Une mécanique efficace, puissante, comme celle des motos que le romancier aimait enfourcher pour aller se ressourcer sur les routes du bush. C’était avant qu’il ait du succès. Deon Meyer, qui écrit en afrikaans, est aujourd’hui traduit dans une trentaine de langues. Il voyage beaucoup pour assurer le lancement de ses livres. Cette semaine, avant d’aller à la rencontre de ses lecteurs autrichiens et allemands, il faisait halte en France : six villes en neuf jours, dont Paris. C’est là qu’onlalu l’a rencontré.
« Kobra » est sur une course contre le temps, comme deux autres de vos romans. Pourquoi aimez-vous tant cette mécanique ?
Cela donne un élan à l’histoire, un rythme, qui permettent d’accrocher le lecteur. Sur 400 pages, je ne veux surtout pas perdre son attention en route, je veux qu’il reste impliqué. Dans ma jeunesse, j’aimais déjà ce genre de livre où tout va très vite, où l’on est pressé de savoir ce qui se passe au chapitre suivant.
Vos romans sont « à 0% de matière grasse » : peu de description, des dialogues directs, de l’action… Comment parvenez-vous à cette efficacité ?
C’est comme cela que j’écris. Ce que vous lisez au final est très proche de mon premier manuscrit, je fais très peu de coupes. Je pars du principe que si une scène ou un paragraphe ne contribue pas à faire avancer l’histoire, il ne doit pas y figurer. Cela me terrifie de faire perdre son temps au lecteur.

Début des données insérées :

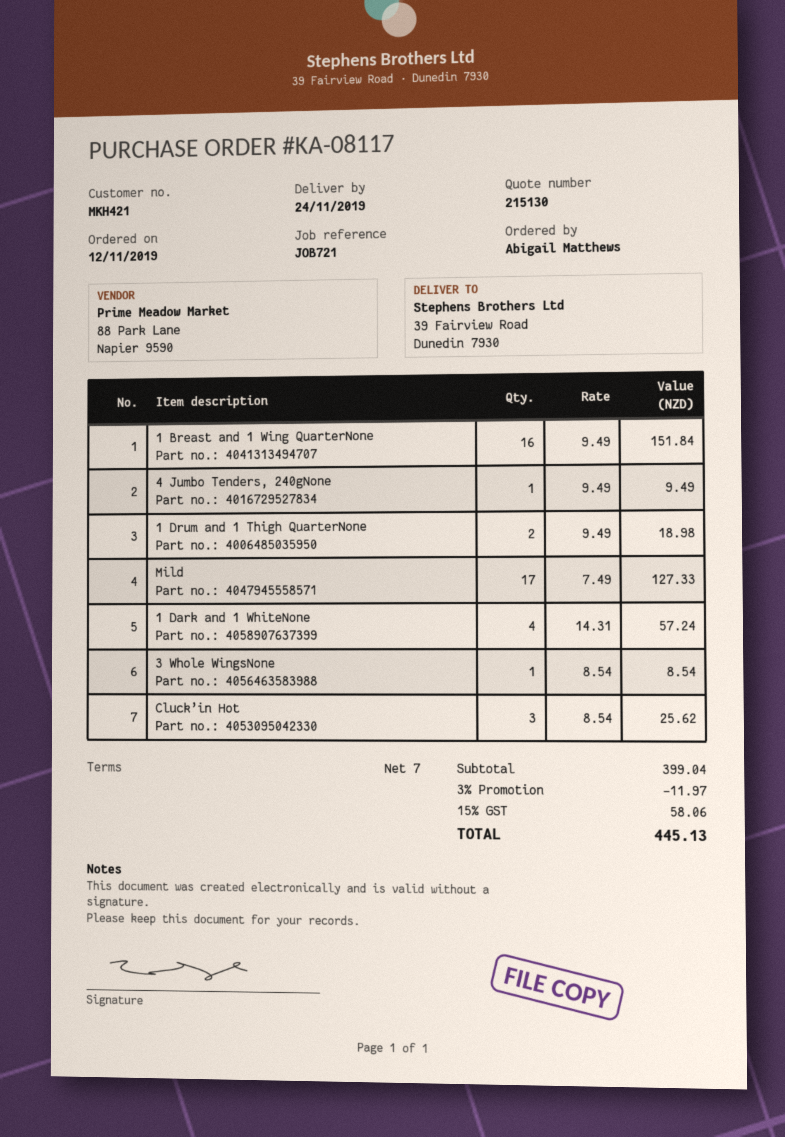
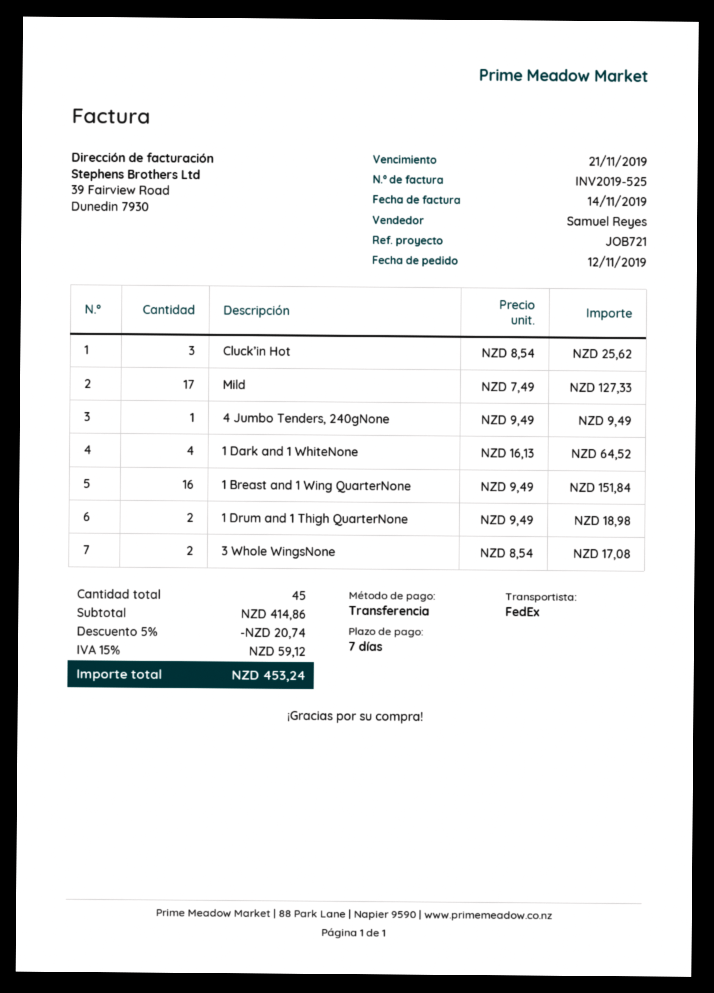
1 Dark and 1 WhiteNone: 4 x 14.31 = 57.24 -> 4 x 16.13 = 64.52
3 Whole WingsNone: 1 x 8.54 = 8.54 -> 2 x 8.54 = 17.08
subtotal: 399.04 -> 414.86
discount: 3% = 11.97 -> 5% = 20.74
tax: 15% = 58.06 -> 15% = 59.12
total: 445.13 -> 453.24

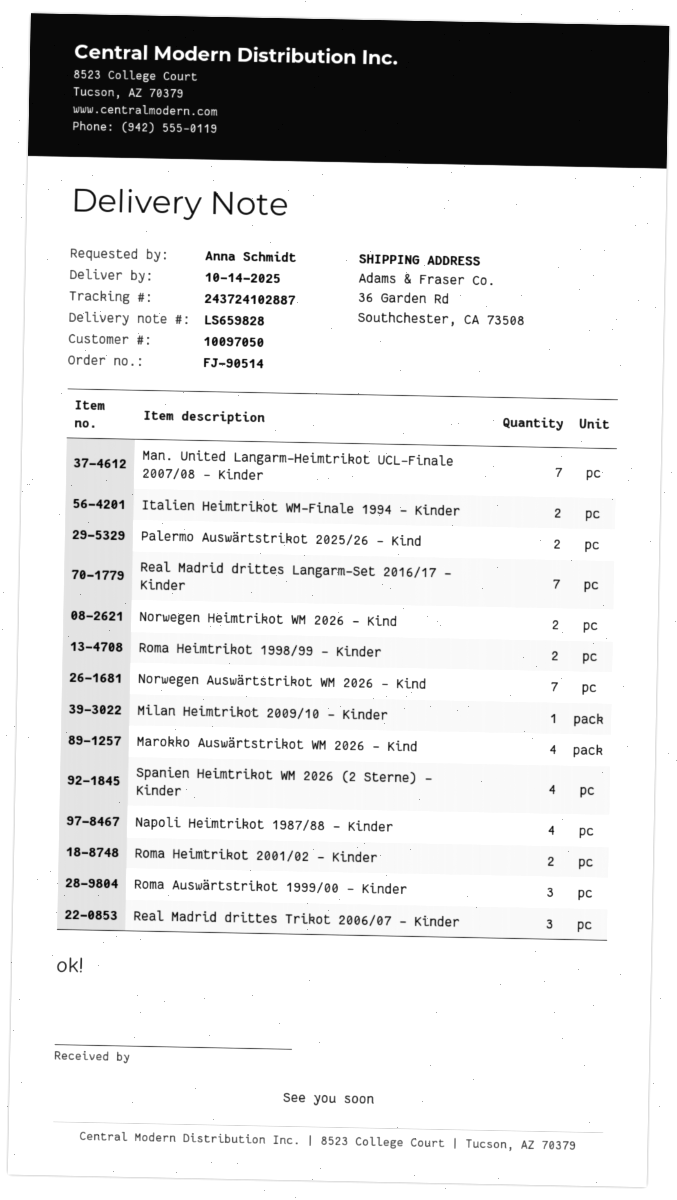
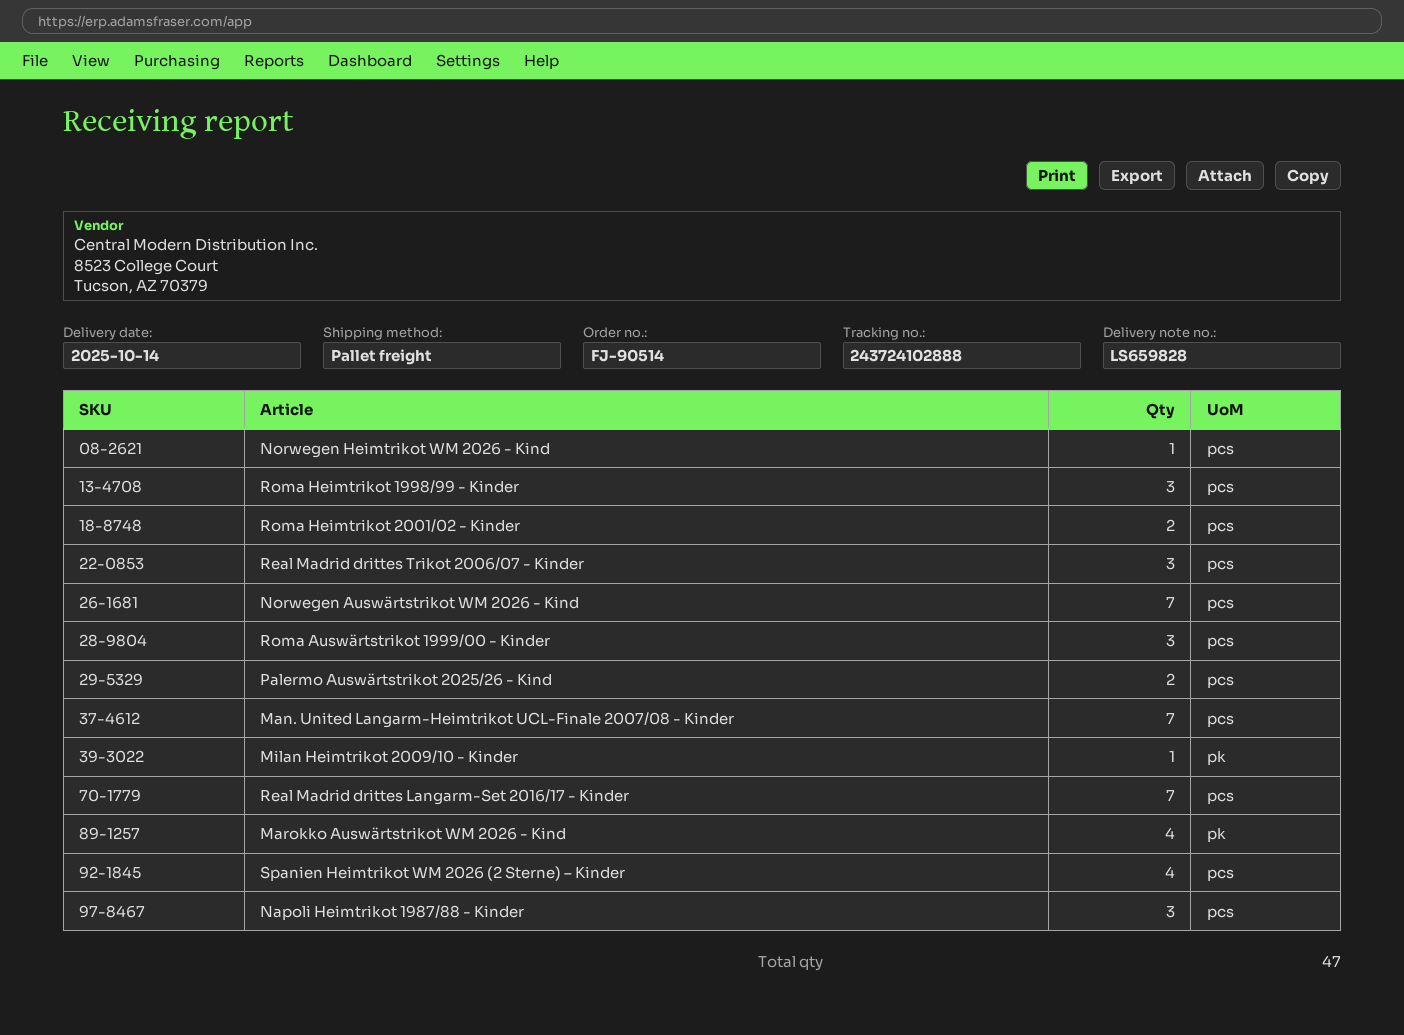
tracking number: 243724102887 -> 243724102888
Italien Heimtrikot WM-Finale 1994 - Kinder: 2 -> none
Norwegen Heimtrikot WM 2026 - Kind: 2 -> 1
Roma Heimtrikot 1998/99 - Kinder: 2 -> 3
Napoli Heimtrikot 1987/88 - Kinder: 4 -> 3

Vous partez d’un canevas très précis ?
Non, absolument pas. Mon ami Mike Nichol (1) a une excellente image qui décrit ma façon de travailler : c’est comme conduire de nuit, en sachant grosso modo vers où vous allez, mais en ne voyant que la portion de route éclairée par vos phares. Quand j’écris, j’ai une idée de fin, et je me concentre juste sur le chapitre suivant. L’inspiration, selon moi, est quelque chose de pragmatique : je résous des problèmes pour conduire un personnage d’un point A à un point B.
Vos romans sont très visuels. Vous faites beaucoup de repérages ?
Je vais sur le terrain pour mémoriser des impressions. J’intériorise l’atmosphère, afin de savoir ce que ressentent mes personnages au même endroit. Pour « Kobra », j’ai passé du temps à la gare de Bellville et dans les trains, pour m’imprégner du décor dans lequel évolue Tyrone Kleinbooi, le jeune pickpocket. Pour écrire la scène de l’échange, il fallait que j’aille sur place pour savoir comment il pouvait procéder. J’y ai pris beaucoup de photos – dont certaines visibles sur mon site – pour vérifier sous quel angle on pouvait surveiller ses agissements. J’ai observé les gens qui passent, leur manière de bouger, enregistré les couleurs, les bruits, les odeurs. Je me constitue une banque de sensations dans laquelle je puise au moment d’écrire.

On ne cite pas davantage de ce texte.